Word for word, restate the entries below from their first line through the line that contains "- hingga Tradisi Kawin Colong".

══ MATERIAL SHOWN ══

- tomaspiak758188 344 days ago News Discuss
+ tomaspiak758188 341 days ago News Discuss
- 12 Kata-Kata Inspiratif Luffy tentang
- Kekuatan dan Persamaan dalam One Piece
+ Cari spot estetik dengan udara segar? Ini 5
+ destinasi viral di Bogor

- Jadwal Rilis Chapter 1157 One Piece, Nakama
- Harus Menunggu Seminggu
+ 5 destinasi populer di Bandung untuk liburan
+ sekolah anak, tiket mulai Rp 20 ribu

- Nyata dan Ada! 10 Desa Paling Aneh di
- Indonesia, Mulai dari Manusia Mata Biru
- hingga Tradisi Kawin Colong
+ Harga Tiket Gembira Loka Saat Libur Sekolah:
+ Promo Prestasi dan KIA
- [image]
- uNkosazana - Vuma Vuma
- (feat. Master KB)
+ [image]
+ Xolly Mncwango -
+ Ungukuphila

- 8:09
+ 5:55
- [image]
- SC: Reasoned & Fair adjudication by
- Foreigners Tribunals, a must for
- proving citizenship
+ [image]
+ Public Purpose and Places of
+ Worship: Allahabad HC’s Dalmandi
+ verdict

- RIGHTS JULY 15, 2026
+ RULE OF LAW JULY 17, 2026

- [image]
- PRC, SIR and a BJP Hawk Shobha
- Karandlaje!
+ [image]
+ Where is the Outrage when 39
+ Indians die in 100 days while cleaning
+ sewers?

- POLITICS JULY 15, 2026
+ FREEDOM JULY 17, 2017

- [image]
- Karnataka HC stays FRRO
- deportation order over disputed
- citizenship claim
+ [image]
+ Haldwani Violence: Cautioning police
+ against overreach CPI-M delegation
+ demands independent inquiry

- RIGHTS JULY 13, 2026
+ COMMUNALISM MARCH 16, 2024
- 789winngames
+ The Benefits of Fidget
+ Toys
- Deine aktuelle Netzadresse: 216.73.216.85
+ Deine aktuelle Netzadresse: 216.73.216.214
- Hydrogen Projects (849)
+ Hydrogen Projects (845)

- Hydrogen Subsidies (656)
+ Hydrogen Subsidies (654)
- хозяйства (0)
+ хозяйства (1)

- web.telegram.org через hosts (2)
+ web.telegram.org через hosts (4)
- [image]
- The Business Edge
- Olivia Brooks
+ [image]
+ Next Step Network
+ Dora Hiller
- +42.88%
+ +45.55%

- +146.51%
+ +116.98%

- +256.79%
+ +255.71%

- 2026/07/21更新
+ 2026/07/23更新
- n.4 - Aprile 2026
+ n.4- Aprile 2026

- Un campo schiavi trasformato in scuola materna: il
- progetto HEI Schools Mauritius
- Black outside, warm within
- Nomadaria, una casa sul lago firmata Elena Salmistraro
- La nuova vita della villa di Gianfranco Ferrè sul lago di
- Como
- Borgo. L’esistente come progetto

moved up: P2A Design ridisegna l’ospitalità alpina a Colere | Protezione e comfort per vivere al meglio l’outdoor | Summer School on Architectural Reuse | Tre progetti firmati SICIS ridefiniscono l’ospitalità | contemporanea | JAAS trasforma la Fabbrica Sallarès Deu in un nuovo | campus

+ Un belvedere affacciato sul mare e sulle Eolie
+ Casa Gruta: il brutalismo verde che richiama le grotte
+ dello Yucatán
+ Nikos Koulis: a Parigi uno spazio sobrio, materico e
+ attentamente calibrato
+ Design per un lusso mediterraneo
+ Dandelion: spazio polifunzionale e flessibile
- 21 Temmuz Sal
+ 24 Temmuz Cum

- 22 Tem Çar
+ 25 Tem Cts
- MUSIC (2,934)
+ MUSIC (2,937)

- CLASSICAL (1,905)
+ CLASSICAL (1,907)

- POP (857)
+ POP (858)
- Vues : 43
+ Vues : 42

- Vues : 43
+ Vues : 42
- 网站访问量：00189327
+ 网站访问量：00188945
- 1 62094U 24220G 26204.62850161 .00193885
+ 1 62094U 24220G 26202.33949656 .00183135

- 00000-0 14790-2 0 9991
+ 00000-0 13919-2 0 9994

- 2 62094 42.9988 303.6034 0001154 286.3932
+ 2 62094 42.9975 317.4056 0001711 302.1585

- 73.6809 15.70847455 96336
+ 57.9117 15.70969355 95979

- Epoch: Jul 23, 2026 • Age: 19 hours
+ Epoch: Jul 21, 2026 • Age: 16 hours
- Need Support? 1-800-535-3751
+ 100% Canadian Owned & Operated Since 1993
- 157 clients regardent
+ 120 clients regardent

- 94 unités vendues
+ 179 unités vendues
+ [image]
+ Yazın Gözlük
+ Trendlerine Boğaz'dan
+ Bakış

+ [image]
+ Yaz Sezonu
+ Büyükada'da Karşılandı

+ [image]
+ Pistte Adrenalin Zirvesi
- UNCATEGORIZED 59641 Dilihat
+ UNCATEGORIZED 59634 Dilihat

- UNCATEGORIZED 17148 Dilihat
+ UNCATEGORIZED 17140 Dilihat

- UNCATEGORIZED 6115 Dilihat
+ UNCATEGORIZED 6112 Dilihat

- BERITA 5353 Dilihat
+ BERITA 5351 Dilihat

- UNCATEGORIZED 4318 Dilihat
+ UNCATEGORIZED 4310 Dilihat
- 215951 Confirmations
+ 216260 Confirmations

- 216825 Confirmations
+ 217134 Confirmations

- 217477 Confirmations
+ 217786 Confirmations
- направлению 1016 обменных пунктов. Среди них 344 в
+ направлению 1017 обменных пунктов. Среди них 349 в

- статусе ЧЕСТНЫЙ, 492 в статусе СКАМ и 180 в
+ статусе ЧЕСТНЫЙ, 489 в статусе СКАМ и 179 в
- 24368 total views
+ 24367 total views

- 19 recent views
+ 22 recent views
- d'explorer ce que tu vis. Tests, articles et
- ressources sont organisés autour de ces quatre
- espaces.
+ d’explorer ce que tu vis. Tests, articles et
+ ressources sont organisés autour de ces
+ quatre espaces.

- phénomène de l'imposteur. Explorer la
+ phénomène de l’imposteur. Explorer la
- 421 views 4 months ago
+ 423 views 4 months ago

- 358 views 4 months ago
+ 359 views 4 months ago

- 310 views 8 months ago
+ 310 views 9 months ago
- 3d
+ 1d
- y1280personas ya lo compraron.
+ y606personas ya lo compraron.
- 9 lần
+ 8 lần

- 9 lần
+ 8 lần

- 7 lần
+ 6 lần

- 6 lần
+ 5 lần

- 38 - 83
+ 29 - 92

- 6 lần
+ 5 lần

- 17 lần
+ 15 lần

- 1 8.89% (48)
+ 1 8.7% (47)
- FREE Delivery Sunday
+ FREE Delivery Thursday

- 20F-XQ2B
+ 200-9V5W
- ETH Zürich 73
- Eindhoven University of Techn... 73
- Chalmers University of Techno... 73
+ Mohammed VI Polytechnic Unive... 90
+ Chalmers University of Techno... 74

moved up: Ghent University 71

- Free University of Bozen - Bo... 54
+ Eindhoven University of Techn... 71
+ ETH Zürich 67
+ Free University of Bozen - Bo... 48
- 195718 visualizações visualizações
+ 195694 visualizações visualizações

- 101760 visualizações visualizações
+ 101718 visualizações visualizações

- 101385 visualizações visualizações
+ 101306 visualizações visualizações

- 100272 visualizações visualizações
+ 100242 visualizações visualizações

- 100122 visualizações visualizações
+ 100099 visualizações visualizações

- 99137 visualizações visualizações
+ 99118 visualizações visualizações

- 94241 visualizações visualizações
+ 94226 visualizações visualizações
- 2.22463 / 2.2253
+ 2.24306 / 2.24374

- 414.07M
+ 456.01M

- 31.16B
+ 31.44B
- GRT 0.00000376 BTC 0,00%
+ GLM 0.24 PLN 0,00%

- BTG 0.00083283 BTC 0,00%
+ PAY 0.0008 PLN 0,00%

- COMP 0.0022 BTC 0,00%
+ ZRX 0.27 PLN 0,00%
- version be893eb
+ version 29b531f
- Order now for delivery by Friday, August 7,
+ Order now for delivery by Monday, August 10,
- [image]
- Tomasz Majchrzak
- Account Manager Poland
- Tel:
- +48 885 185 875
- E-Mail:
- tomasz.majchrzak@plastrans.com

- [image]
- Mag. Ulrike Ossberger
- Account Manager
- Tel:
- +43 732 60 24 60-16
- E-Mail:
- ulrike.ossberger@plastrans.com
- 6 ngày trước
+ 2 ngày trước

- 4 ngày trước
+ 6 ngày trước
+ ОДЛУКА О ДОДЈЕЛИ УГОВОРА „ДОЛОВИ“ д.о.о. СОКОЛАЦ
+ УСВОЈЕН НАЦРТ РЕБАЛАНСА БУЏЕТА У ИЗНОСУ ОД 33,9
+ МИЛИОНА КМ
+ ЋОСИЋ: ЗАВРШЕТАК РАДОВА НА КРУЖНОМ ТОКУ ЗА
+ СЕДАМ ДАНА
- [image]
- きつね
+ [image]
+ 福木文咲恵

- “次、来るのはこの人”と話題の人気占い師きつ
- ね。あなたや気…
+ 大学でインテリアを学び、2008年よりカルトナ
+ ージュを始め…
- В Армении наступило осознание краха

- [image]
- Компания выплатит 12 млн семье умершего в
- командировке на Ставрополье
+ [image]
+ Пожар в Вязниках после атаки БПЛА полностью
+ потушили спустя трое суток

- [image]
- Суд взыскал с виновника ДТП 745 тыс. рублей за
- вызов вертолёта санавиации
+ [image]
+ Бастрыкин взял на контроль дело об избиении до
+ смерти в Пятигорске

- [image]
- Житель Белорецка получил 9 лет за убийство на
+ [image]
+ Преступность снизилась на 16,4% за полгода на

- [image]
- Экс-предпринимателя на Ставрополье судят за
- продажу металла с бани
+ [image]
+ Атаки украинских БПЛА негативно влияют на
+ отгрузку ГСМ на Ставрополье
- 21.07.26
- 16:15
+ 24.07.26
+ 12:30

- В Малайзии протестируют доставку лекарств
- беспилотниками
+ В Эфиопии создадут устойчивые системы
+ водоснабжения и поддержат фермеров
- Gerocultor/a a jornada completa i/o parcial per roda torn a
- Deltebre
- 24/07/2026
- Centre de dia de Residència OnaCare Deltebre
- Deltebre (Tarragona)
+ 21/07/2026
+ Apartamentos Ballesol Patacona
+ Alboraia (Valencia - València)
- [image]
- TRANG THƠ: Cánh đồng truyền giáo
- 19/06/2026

═══

## TASK SOLUTION
- tomaspiak758188 344 days ago News Discuss
+ tomaspiak758188 341 days ago News Discuss
- 12 Kata-Kata Inspiratif Luffy tentang
- Kekuatan dan Persamaan dalam One Piece
+ Cari spot estetik dengan udara segar? Ini 5
+ destinasi viral di Bogor

- Jadwal Rilis Chapter 1157 One Piece, Nakama
- Harus Menunggu Seminggu
+ 5 destinasi populer di Bandung untuk liburan
+ sekolah anak, tiket mulai Rp 20 ribu

- Nyata dan Ada! 10 Desa Paling Aneh di
- Indonesia, Mulai dari Manusia Mata Biru
- hingga Tradisi Kawin Colong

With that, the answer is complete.